My co-workers all knew the names of real estate people who, for a modest fee, would find me a palace. After all, hadn't they also forded the river and made their home in the city that never sleeps? You expect New York rents to be high. It helps keep the riff-raff on rent control.
On a sunny day in February I went apartment shopping with my agent. Agents usually have a place to show you right off the top of their head. They sit. They listen to you describe your dreams and then they show you the same apartment they were going to show you when you walked through the door. I think there is a law about that.
I was taken to a small building and an even smaller studio apartment on the West Side. Even the thought of the East Side was so amusing that my agent nearly wet himself with laughter at the mere mention of it. East Side? Do you know what the cheapest rental is that I am aware of? You'd have to supplement your income with robbery and even then you might not have enough, he told me. The West Side and the older buildings there were soundly constructed and affordable. I'd be near everything. I'd be happy. I'd be able to work long hours at low enough salary to make this a dream come true. I believed him. I moved in April after a lot of haggling, packing and planning. In May my mother let go of my left leg, thus making the move from home quite final.
Yes, it was a paradise. The small kitchen was hardly used. My whole studio was a bed and a table which doubled as my desk. I did have a chair. I did have TV. My window, such as it was, did not open. The air conditioner had been fit into it for year round use. It did have a nice southern exposure... of the building across the street. That building was the rear delivery side of an office building whose windows were constantly dark and appeared to be blocked by boxes or garbage of one kind or another. Paradise.
As bad as this may sound to you, not much made the place interesting until the Tossmans moved in next door to me. Arthur and Yvette Tossman. A pair of humans who truly defy description. They were a match like a black dress shoe matches a brown one. You could argue that you had two pair like this. This was the Tossman household. No kids. Just Tossmen, if that would be the plural for more than one Tossman.
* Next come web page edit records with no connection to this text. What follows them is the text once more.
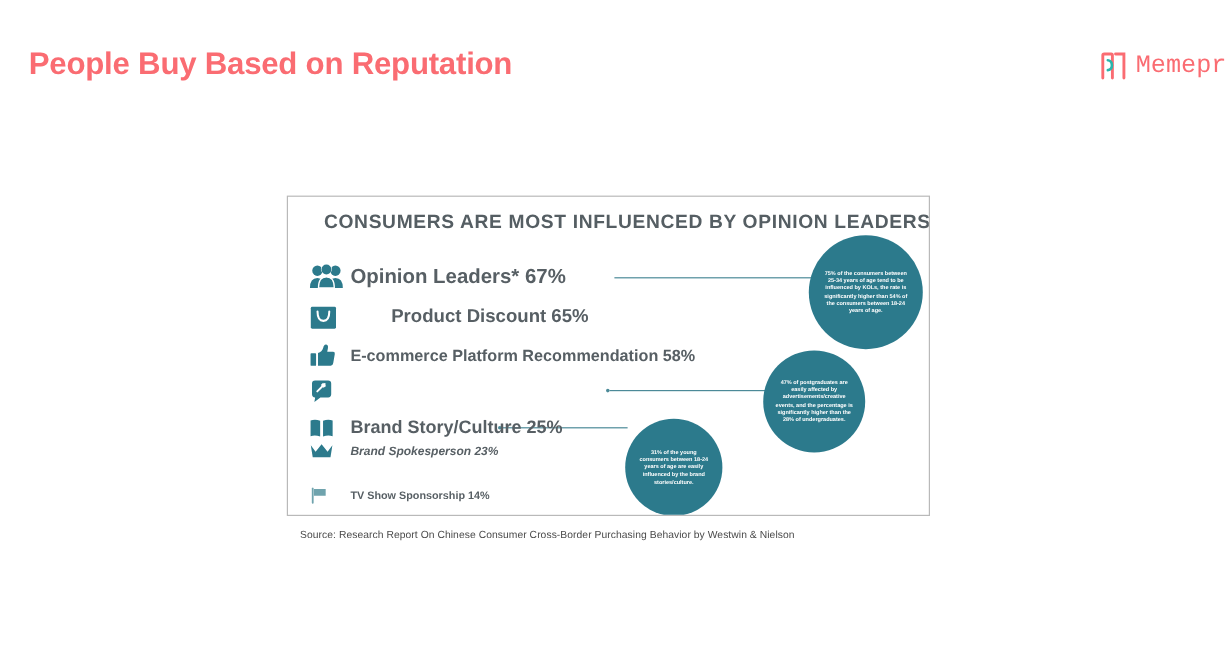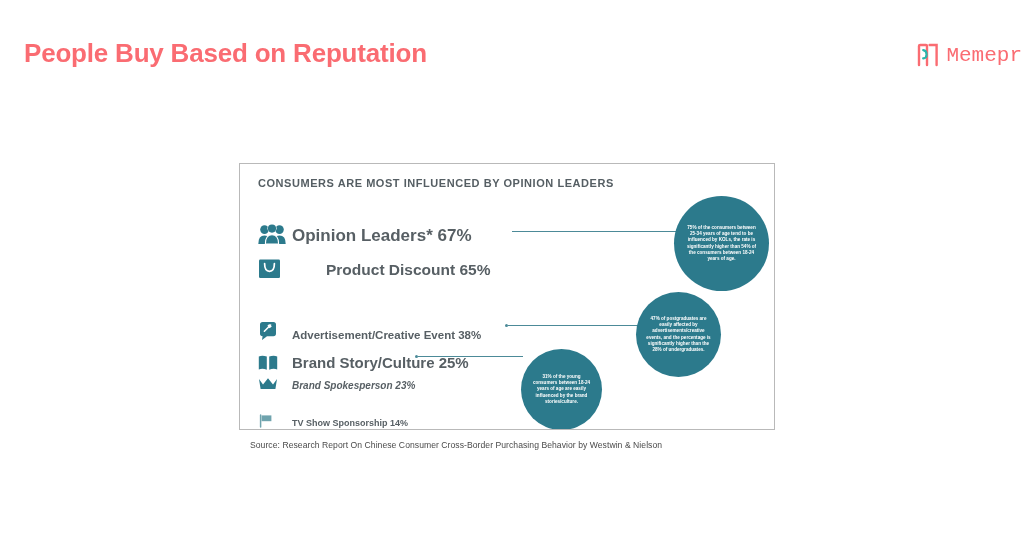"CONSUMERS ARE MOST INFLUENCED BY" #infographic-heading { font-size: 11px -> 16px; left: 18px -> 30px }
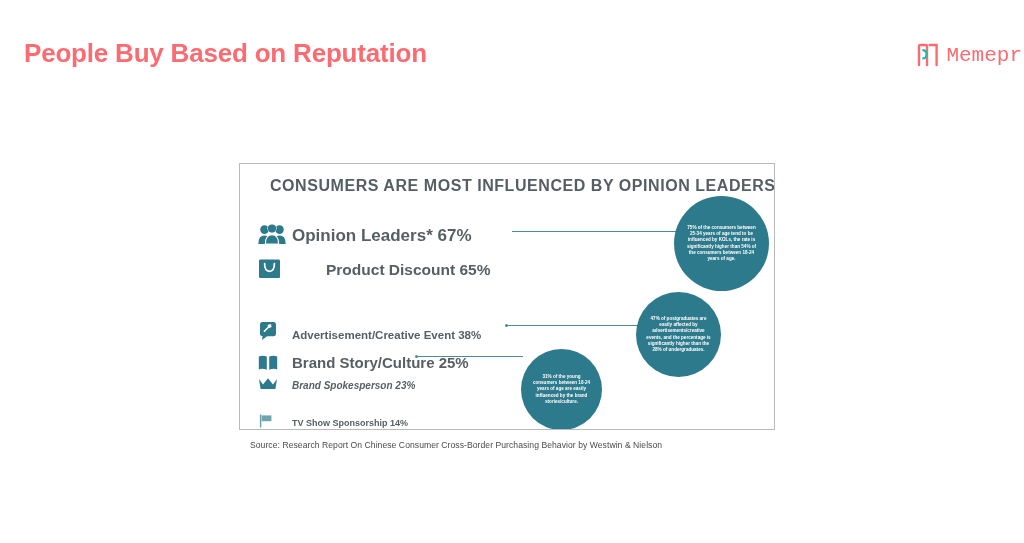"Opinion Leaders* 67%" .data-row { align-items: flex-end -> center }
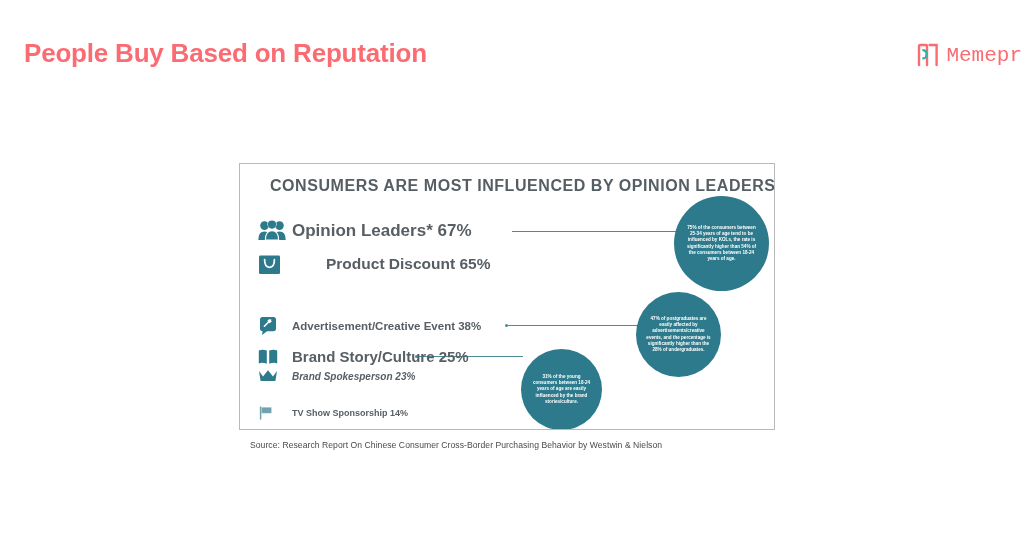"E-commerce Platform Recommendation 58%" div.data-row { html: none -> <div> <span> <svg> <rect></rect> <path></path> </svg> </span> <span>E-commerce Platform Recommendation 58%</span> </div> }
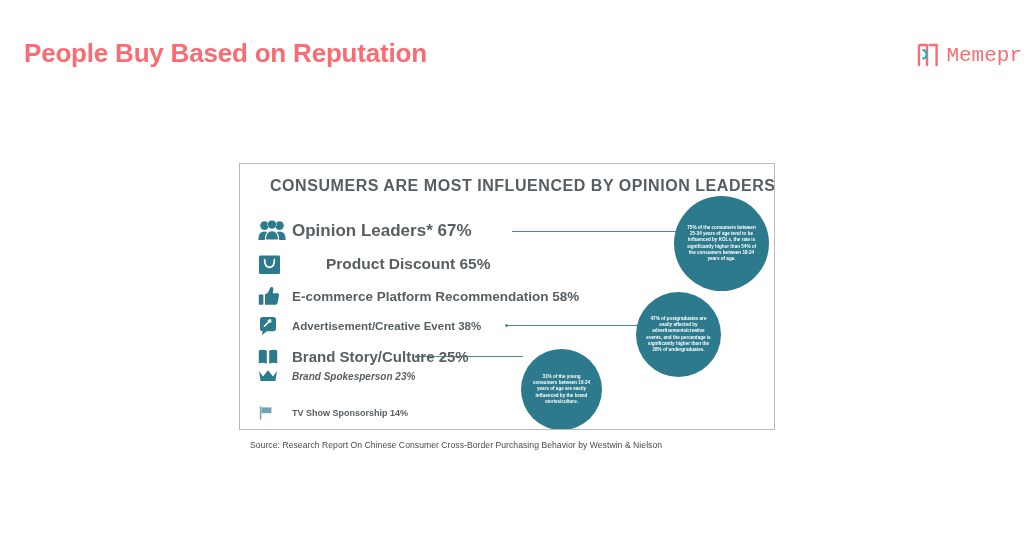"Advertisement/Creative Event 38%" span.row-label { html: <span>Advertisement/Creative Event 38%</span> -> none }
I did not realize how thin the walls were until Ms. Tossman arrived to put them to the test. They failed. I think that her incessant dragon breath might have weakened the walls. The woman always shrieked and never softly. A shrill voice would be one you could get used to, but Ms. Tossman's voice was such that made such an adjustment impossible. Mr. Tossman worked during a night shift, so the arguments did not begin until he came home and woke up his wife, usually around 3 a.m. Arguments? No, more like lectures. I never heard Mr. Tossman do more than grunt. His grunts seemed to flow from out of the bathroom. They were of the sort that revealed some kind of strain he was involved with rather than agreement or disagreement. It was as if the whole life of this fellow was devoted to a rotten job with lousy pay and horrid hours. He arrived home for the one thing that gave his life some meaning: A good bowel movement. He apparently never used his office toilet because seven days a week I could hear the Tossman grunts followed eventually by the sound of relief. It would be too much to think that this could be Tossman sex, but who knows? During all the grunting I'd heard Ms. Tossman would be reciting a litany of invective about life and love in general. Would she have been shrieking about such things during sex? Possible but not probable.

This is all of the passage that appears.